Pero las cooptaciones legislativas y otras andanzas del Morena no son meras eventualidades de carácter coyuntural. Se trata de un proceso de reconversión política de gran calado y que se pretende de larga duración: la integración de diversas elites y grupos de poder en un bloque que reproduce casi letra por letra el del llamado antiguo régimen: predominio económico de grupos decisivos del capital monopólico, presidencialismo fuerte, supeditación de los poderes Legislativo y Judicial al Ejecutivo, un militarismo incluso poderoso y arraigado, como no se veía desde los tiempos de Manuel Ávila Camacho en que se inició la transición al civilismo, y un partido de régimen como instrumento para la integración subordinada de una gran diversidad de grupos sociales, personajes políticos y otros individuos.
El Movimiento de Regeneración Nacional no es, así, el instrumento para procesar y canalizar las demandas populares sino el aparato para la ejecución de las decisiones tomadas desde las esferas de poder y, particularmente, desde la presidencia de la República. Por eso diversos comentaristas y observadores perciben, con razón, un proceso de restauración de las conocidas prácticas congénitas del priismo.
Pero ninguna restauración o vuelta al pasado es nunca completa ni perfecta. La sociedad misma ha evolucionado y acumulado nuevas experiencias que necesariamente modifican el escenario. El reinado del Morena como partido de régimen no será tan prolongado como el del PRI o el de la reina Isabel II en Inglaterra. La pauta sustancial de su neoliberalismo es la pulverización de las relaciones del aparato estatal con la sociedad, su individualización a través de los programas asistenciales, que no son lo mismo que el Estado de bienestar. A diferencia del régimen priista, que fortaleció un conjunto de instituciones de mediación del poder con los sectores y grupos sociales en materia de educación, salud, servicios, etc., y se apoyaba en potentes organizaciones corporativas que operaban como correas de transmisión, pero también como grupos de interés complementarios al sistema, el nuevo régimen apuesta casi exclusivamente a la relación directa de los individuos y núcleos familiares con el poder presidencial. Más aún, se pretende remplazar esos vasos de comunicación por el ejército, como representación descarnada del poder estatal.
El debilitamiento o marginación de las organizaciones populares, de los movimientos sociales a los que la presidencia enfrenta y de la sociedad civil a la que desprecia y combate, conlleva, entonces, enormes riesgos para la sociedad y para el propio Estado. Esa ruta no da al régimen la misma estabilidad alcanzada por el anterior patrón de dominación. O bien se agota al desaparecer el factor carismático-personalista que lo sustenta, o tiene que derivar hacia ecuaciones cívico-militares más permanentes. El ejército resulta más sólido y persistente, como estructura de poder, que la presidencia misma. Por eso será su predominio más difícil de revertir que lo que representa un mero relevo en la presidencia.

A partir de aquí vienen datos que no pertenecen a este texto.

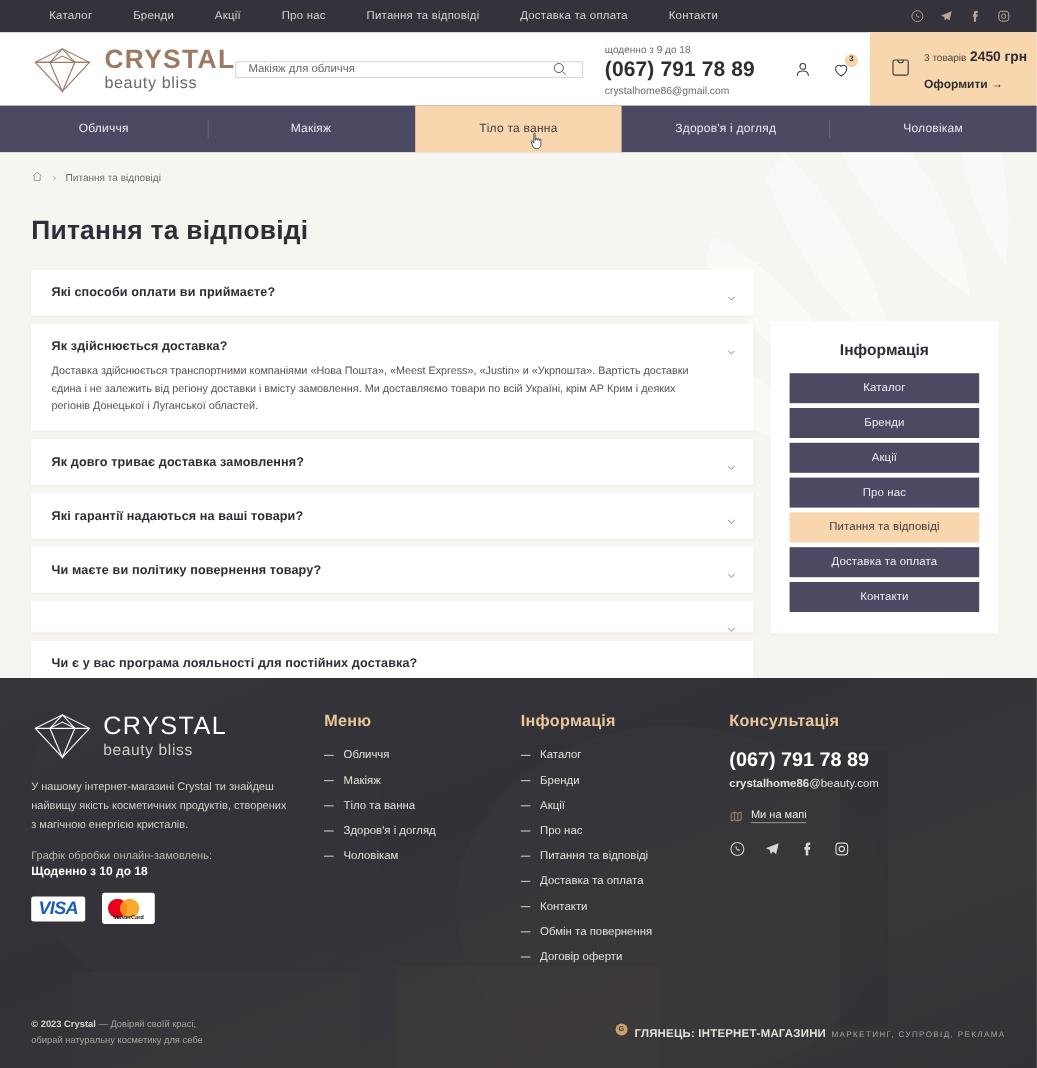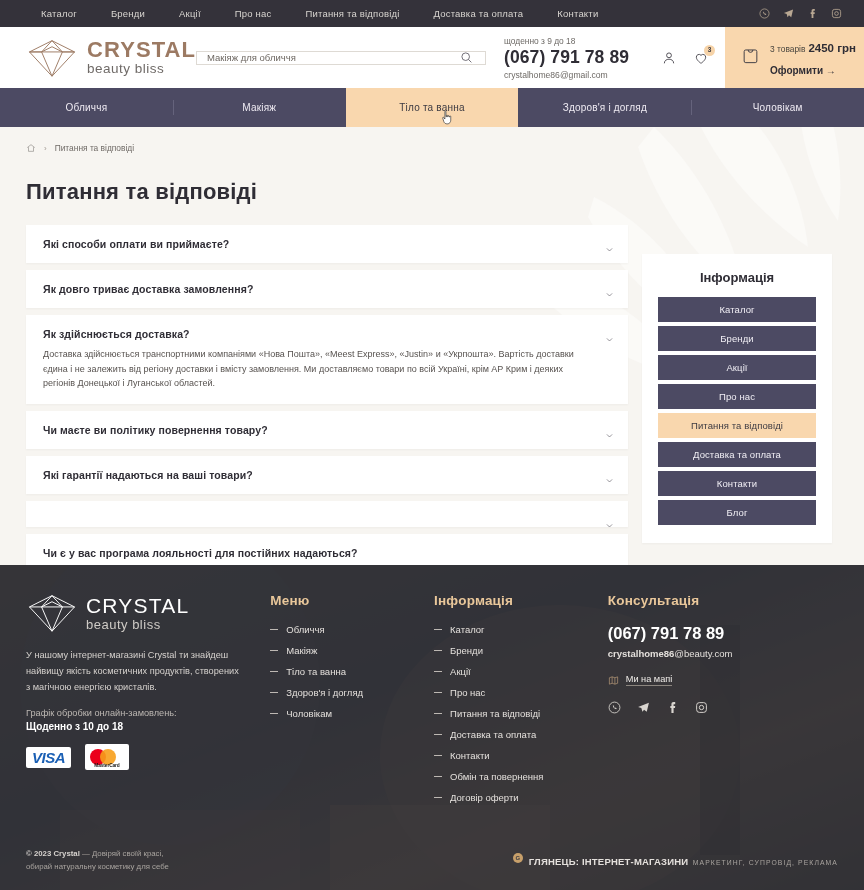--- a/index.html
+++ b/index.html
@@ -388,85 +388,84 @@
         <div class="faq-item">
           <div class="faq-q">Які способи оплати ви приймаєте?</div>
           <span class="faq-chev">
             <svg viewBox="0 0 24 24">
                 <path d="M5 9l7 7 7-7"></path>
               </svg>
           </span>
         </div>
 
         <div class="faq-item">
-          <div class="faq-q">Як довго триває доставка замовлення?</div>
-          <span class="faq-chev">
-            <svg viewBox="0 0 24 24">
-                <path d="M5 9l7 7 7-7"></path>
-              </svg>
-          </span>
-        </div>
-
-        <div class="faq-item">
           <div class="faq-q">Як здійснюється доставка?</div>
           <div class="faq-a">Доставка здійснюється транспортними компаніями «Нова Пошта», «Meest Express», «Justin» и «Укрпошта». Вартість доставки єдина і не залежить від регіону доставки і вмісту замовлення. Ми доставляємо товари по всій Україні, крім АР Крим і деяких регіонів Донецької і Луганської областей.</div>
           <span class="faq-chev">
             <svg viewBox="0 0 24 24">
                 <path d="M5 9l7 7 7-7"></path>
               </svg>
           </span>
         </div>
 
         <div class="faq-item">
-          <div class="faq-q">Чи маєте ви політику повернення товару?</div>
+          <div class="faq-q">Як довго триває доставка замовлення?</div>
           <span class="faq-chev">
             <svg viewBox="0 0 24 24">
                 <path d="M5 9l7 7 7-7"></path>
               </svg>
           </span>
         </div>
 
         <div class="faq-item">
           <div class="faq-q">Які гарантії надаються на ваші товари?</div>
           <span class="faq-chev">
             <svg viewBox="0 0 24 24">
                 <path d="M5 9l7 7 7-7"></path>
               </svg>
           </span>
         </div>
 
         <div class="faq-item">
+          <div class="faq-q">Чи маєте ви політику повернення товару?</div>
           <span class="faq-chev">
             <svg viewBox="0 0 24 24">
                 <path d="M5 9l7 7 7-7"></path>
               </svg>
           </span>
         </div>
 
         <div class="faq-item">
-          <div class="faq-q">Чи є у вас програма лояльності для постійних надаються?</div>
+          <span class="faq-chev">
+            <svg viewBox="0 0 24 24">
+                <path d="M5 9l7 7 7-7"></path>
+              </svg>
+          </span>
+        </div>
+
+        <div class="faq-item">
+          <div class="faq-q">Чи є у вас програма лояльності для постійних доставка?</div>
           <span class="faq-chev">
             
           </span>
         </div>
 
       </section>
 
       <aside class="side-col">
         <div class="side-card">
           <div class="side-title">Інформація</div>
           <div class="side-list">
             <a class="side-btn">Каталог</a>
             <a class="side-btn">Бренди</a>
             <a class="side-btn">Акції</a>
             <a class="side-btn">Про нас</a>
             <a class="side-btn active">Питання та відповіді</a>
             <a class="side-btn">Доставка та оплата</a>
             <a class="side-btn">Контакти</a>
-            <a class="side-btn">Блог</a>
           </div>
         </div>
       </aside>
 
     </div>
   </main>
 
   <footer class="footer">
     <svg class="footer-photo" viewBox="0 0 864 332" preserveAspectRatio="none">
       <defs>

La prematura disputa por la candidatura presidencial, abierta por el mismo López Obrador, se traduce en otro factor de inestabilidad, si bien coyuntural, con potencial de rupturas en el propio partido oficial. Ya se verá más adelante si eso se concreta; pero, como estructura, el nuevo partido oficial ya ha exhibido una inesperada parálisis esclerótica que no parece que se superará en el corto plazo, y quizá nunca.